AVAILABLE RECORDS START

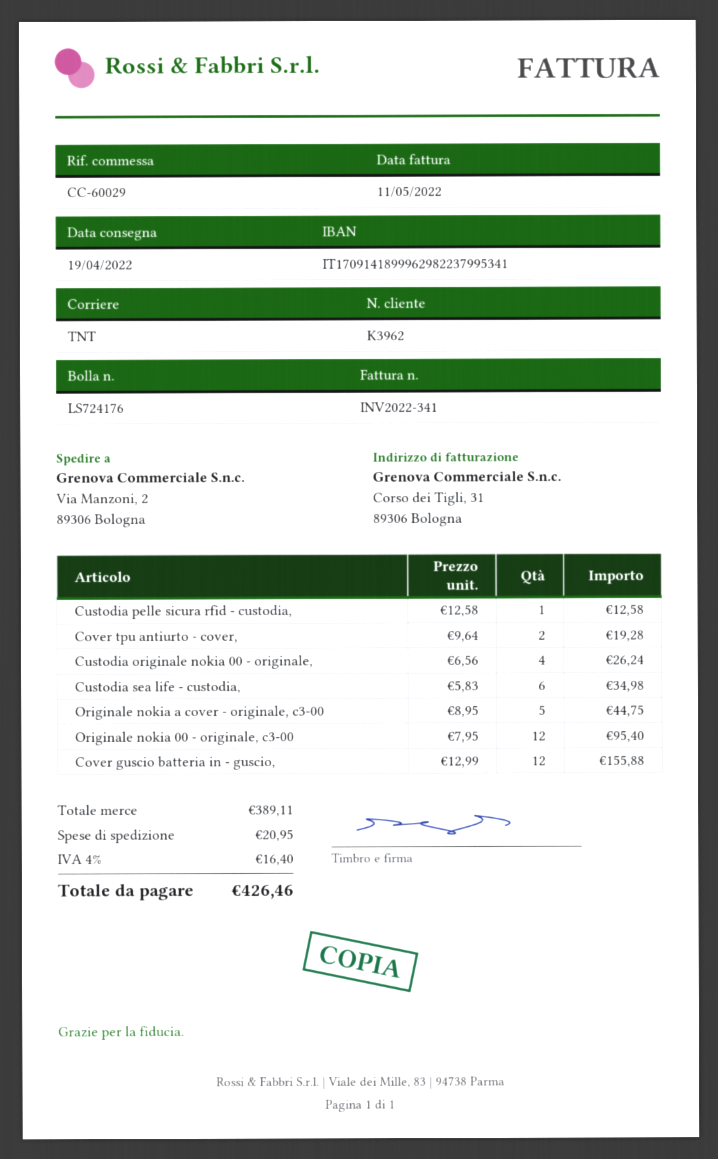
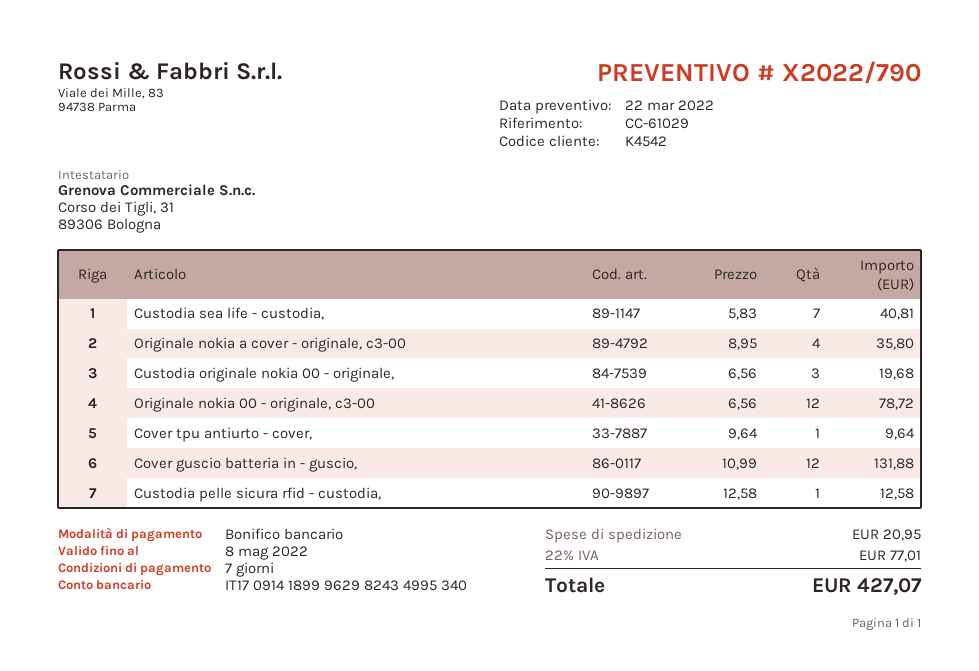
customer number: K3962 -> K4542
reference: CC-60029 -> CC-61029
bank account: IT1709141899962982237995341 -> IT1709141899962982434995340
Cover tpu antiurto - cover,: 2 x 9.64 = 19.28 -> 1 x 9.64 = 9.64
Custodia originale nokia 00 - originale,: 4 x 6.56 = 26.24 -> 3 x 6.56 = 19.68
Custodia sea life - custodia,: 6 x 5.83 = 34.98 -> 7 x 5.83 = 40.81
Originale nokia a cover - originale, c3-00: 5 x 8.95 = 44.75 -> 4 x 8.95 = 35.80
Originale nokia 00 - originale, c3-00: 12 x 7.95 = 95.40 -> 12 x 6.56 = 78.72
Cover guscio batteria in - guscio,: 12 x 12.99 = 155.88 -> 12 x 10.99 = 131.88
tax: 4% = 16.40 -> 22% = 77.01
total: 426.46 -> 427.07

AVAILABLE RECORDS END
AVAILABLE RECORDS START

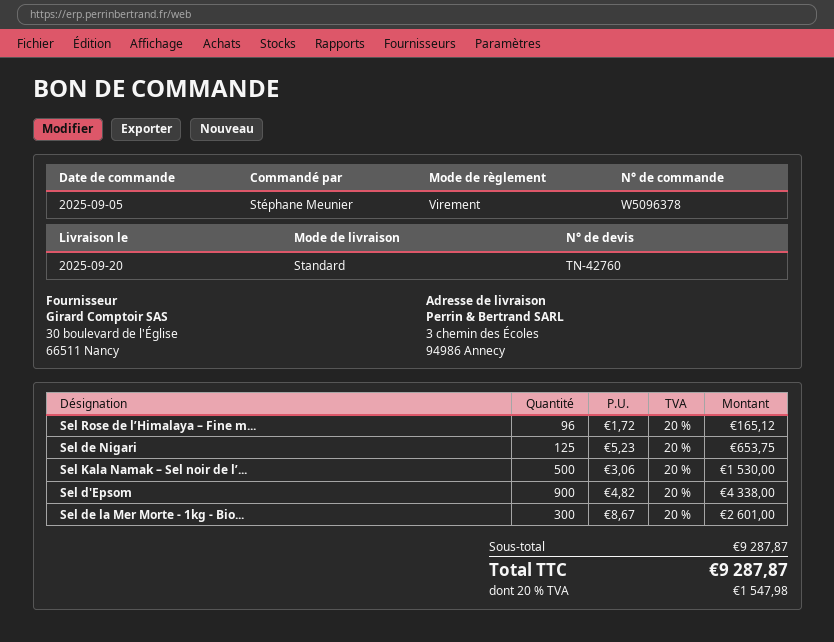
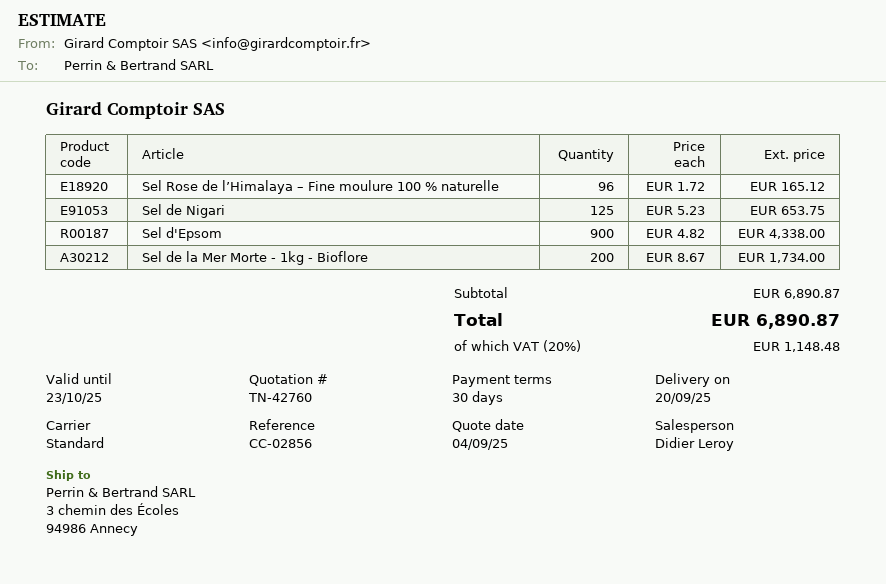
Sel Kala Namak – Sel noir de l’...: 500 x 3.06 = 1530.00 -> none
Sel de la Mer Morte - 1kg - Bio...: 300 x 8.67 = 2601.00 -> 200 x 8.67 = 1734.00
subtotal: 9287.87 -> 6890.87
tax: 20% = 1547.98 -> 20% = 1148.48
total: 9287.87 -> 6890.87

AVAILABLE RECORDS END

→ **EXERCISE BRIEF**
For each line of the entries that includes "Custodia", show that line.

→ **ANSWER SPACE**
Custodia originale nokia 00 - originale,: 4 x 6.56 = 26.24 -> 3 x 6.56 = 19.68
Custodia sea life - custodia,: 6 x 5.83 = 34.98 -> 7 x 5.83 = 40.81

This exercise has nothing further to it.